Die Rahmenbedingungen, unter denen kommunale Schulpolitik gemacht wird, wie Bildungsinhalte, Lehrpläne, Personalausstattung und Klassenstärken werden durch die bildungspolitischen Ziele, die auf der Landesebene gesetzt werden bestimmt. Die Ziele der niedersächsischen Landesregierung, die eine Schwerpunktsetzung auf das 3-gliedrige Schulsystem vornimmt und gegen den Willen von vielen Eltern die bewährten Gesamtschulen vernachlässigt, halten wir für unverantwortlich. Eine Differenzierung von Kindern bereits nach vier Grundschuljahren wird die auch durch die PISA-Studie festgestellte soziale Auslese verstärken, deshalb fordern wir vom Land einen weiteren Auf- und Ausbau von Gesamtschulen ein. Wichtiges Anliegen gegenüber der Landespolitik ist auch die Forderung nach Integration von Kindern mit Behinderungen in die Regelschulen.

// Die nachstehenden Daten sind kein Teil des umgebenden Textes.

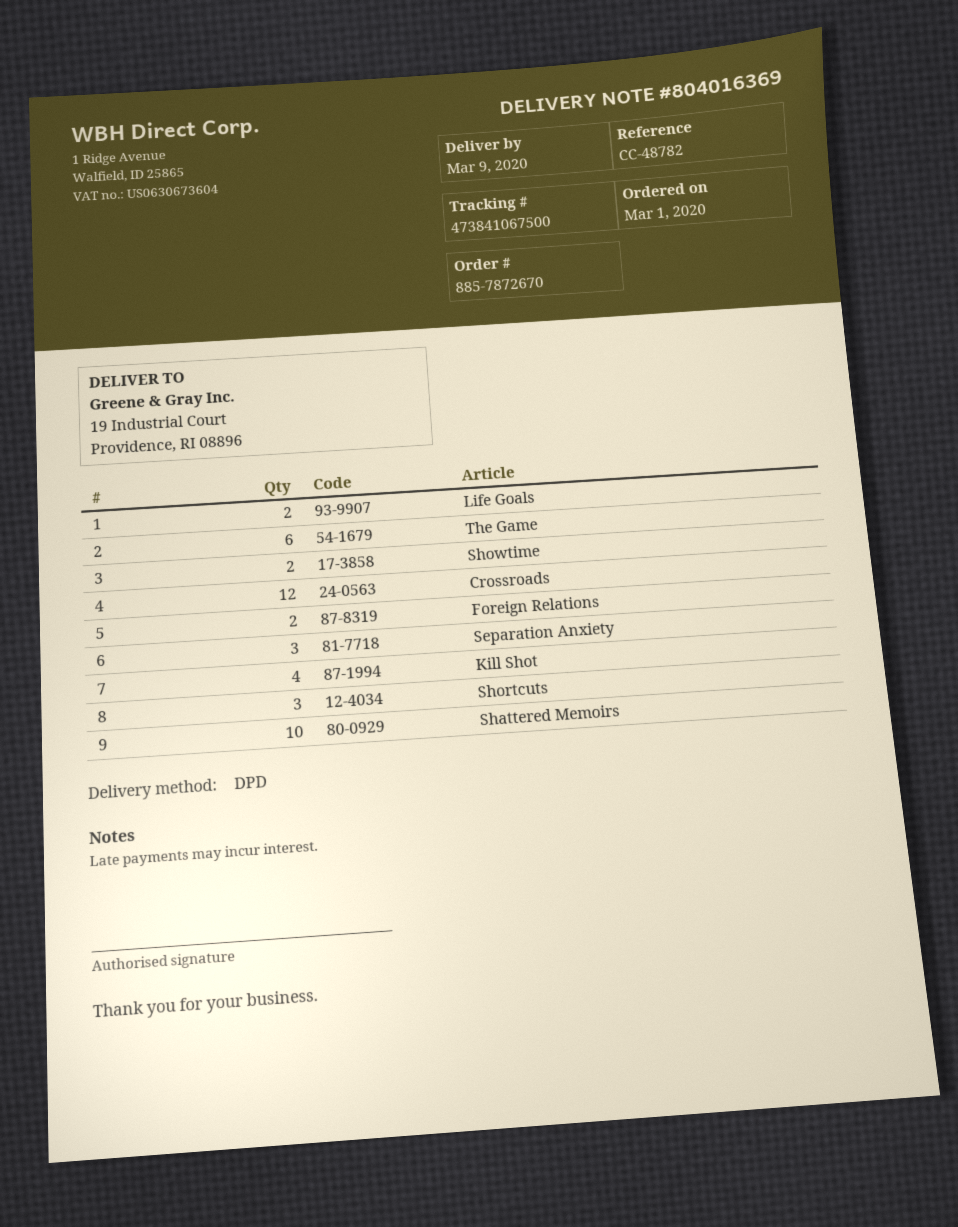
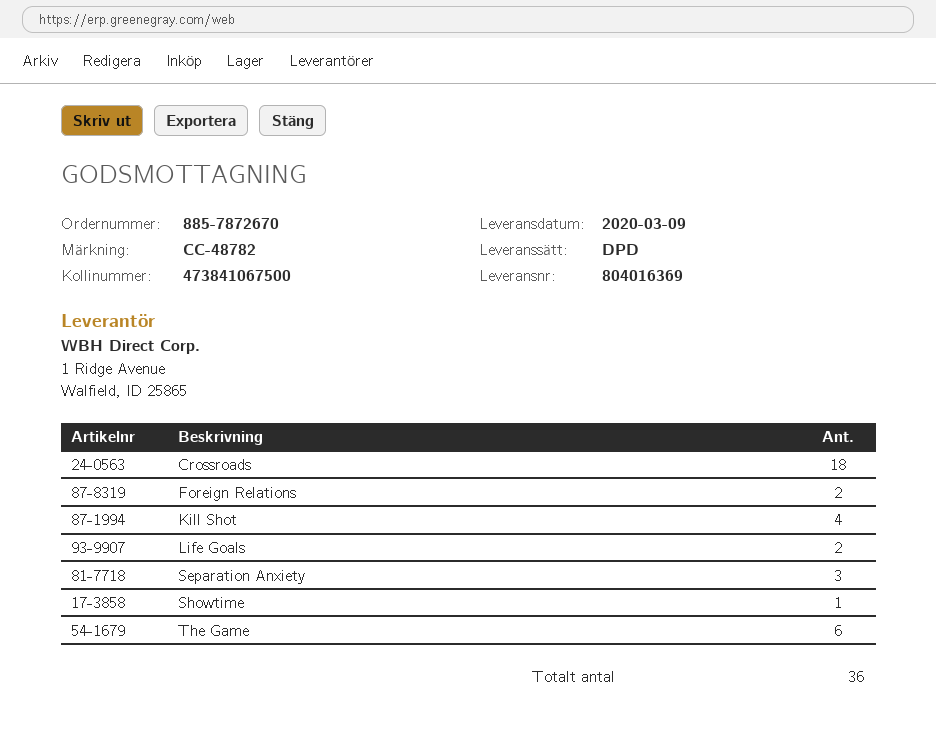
Showtime: 2 -> 1
Crossroads: 12 -> 18
Shortcuts: 3 -> none
Shattered Memoirs: 10 -> none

Die Kommunen sind für die Sachmittelausstattung, Schulhäuser, Schulhöfe und Lehr- und Lernmittel zuständig.

* Wir setzen uns dafür ein, dass die Stadt Hannover ihre Schulen zügig und umfassend saniert.

* Wir wollen eine zeitgemäße Ausstattung mit modernen Lern- und Lehrmitteln. Diese ist Vorraussetzung, um die dringend notwendige innere Schulentwicklung zu forcieren und die Schulen zukunftsfähig zu machen.

Mit der demografischen Entwicklung geht ein Rückgang der Schülerzahlen zunächst in den Grundschulen einher.

* Wir wollen, dass die jetzt vorhandenen Grundschulstandorte nach dem Motto "Kurze Beine, kurze Wege" auch bei sinkenden Schülerzahlen möglichst erhalten bleiben, die Kinder ihre Schule wohnungsnah besuchen können und dabei auch einen sicheren Schulweg haben.

* Die Schulentwicklungsplanung muss kontinuierlich in kurzen Zeitabständen fortgeschrieben, transparent gemacht und mit den Schulen und Elternvertretungen sorgfältig diskutiert werden.

* Besonders Hauptschulen wollen wir durch den Einsatz von mehr Sozialarbeit stärken.